▶ **TASK DESCRIPTION**
Each line from the one containing "discount: 236.96 -> 285.56" to the end of the entries is to be repeated exactly, and no other line.

▶ **STUDY MATERIAL**

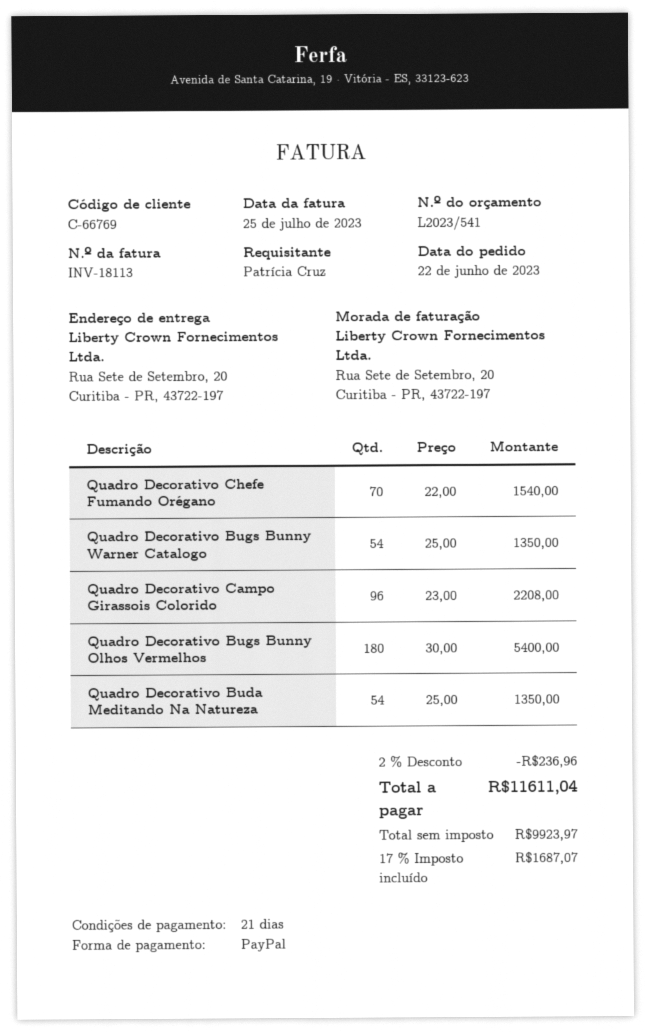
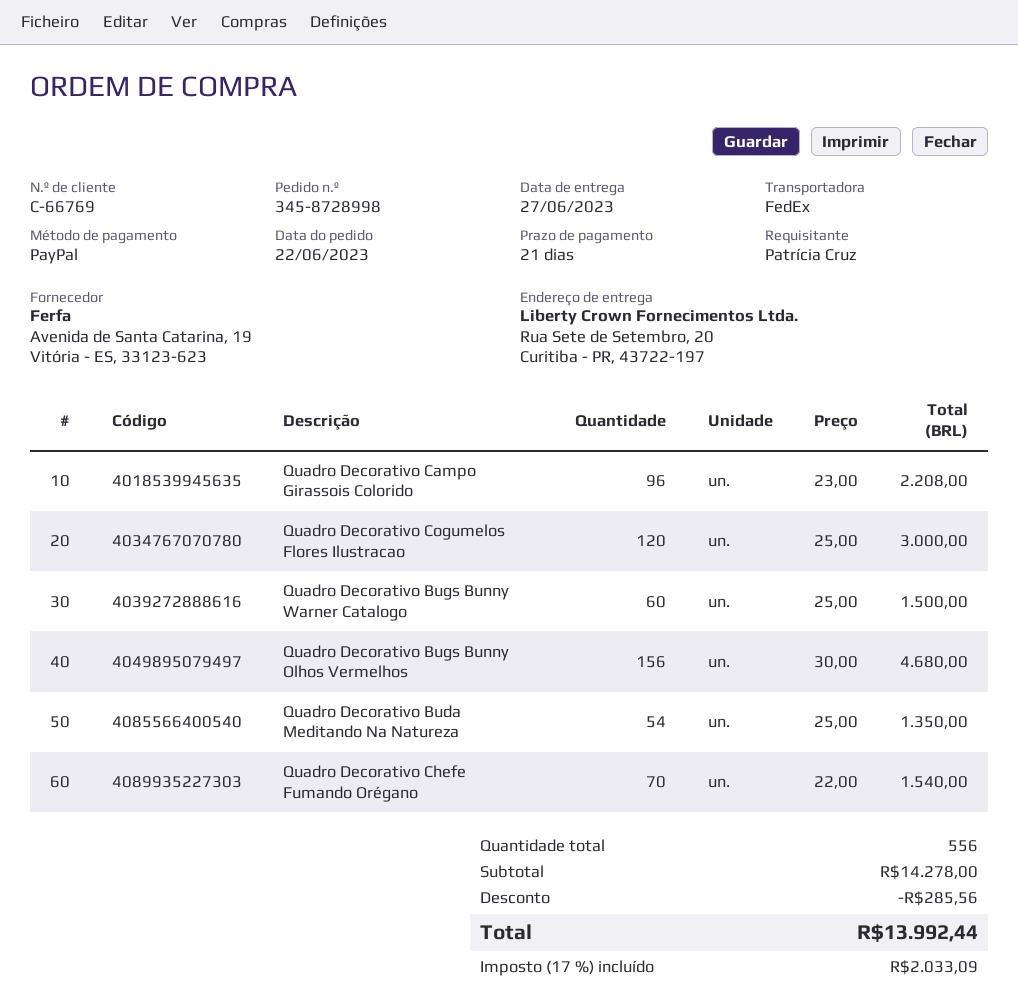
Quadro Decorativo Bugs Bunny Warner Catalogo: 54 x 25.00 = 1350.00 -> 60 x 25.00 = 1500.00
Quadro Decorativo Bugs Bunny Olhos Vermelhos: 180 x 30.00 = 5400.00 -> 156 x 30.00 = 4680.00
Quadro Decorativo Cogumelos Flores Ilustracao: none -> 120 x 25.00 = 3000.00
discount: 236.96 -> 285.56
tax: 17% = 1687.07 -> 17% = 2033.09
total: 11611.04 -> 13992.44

▶ **ANSWER BOX**
discount: 236.96 -> 285.56
tax: 17% = 1687.07 -> 17% = 2033.09
total: 11611.04 -> 13992.44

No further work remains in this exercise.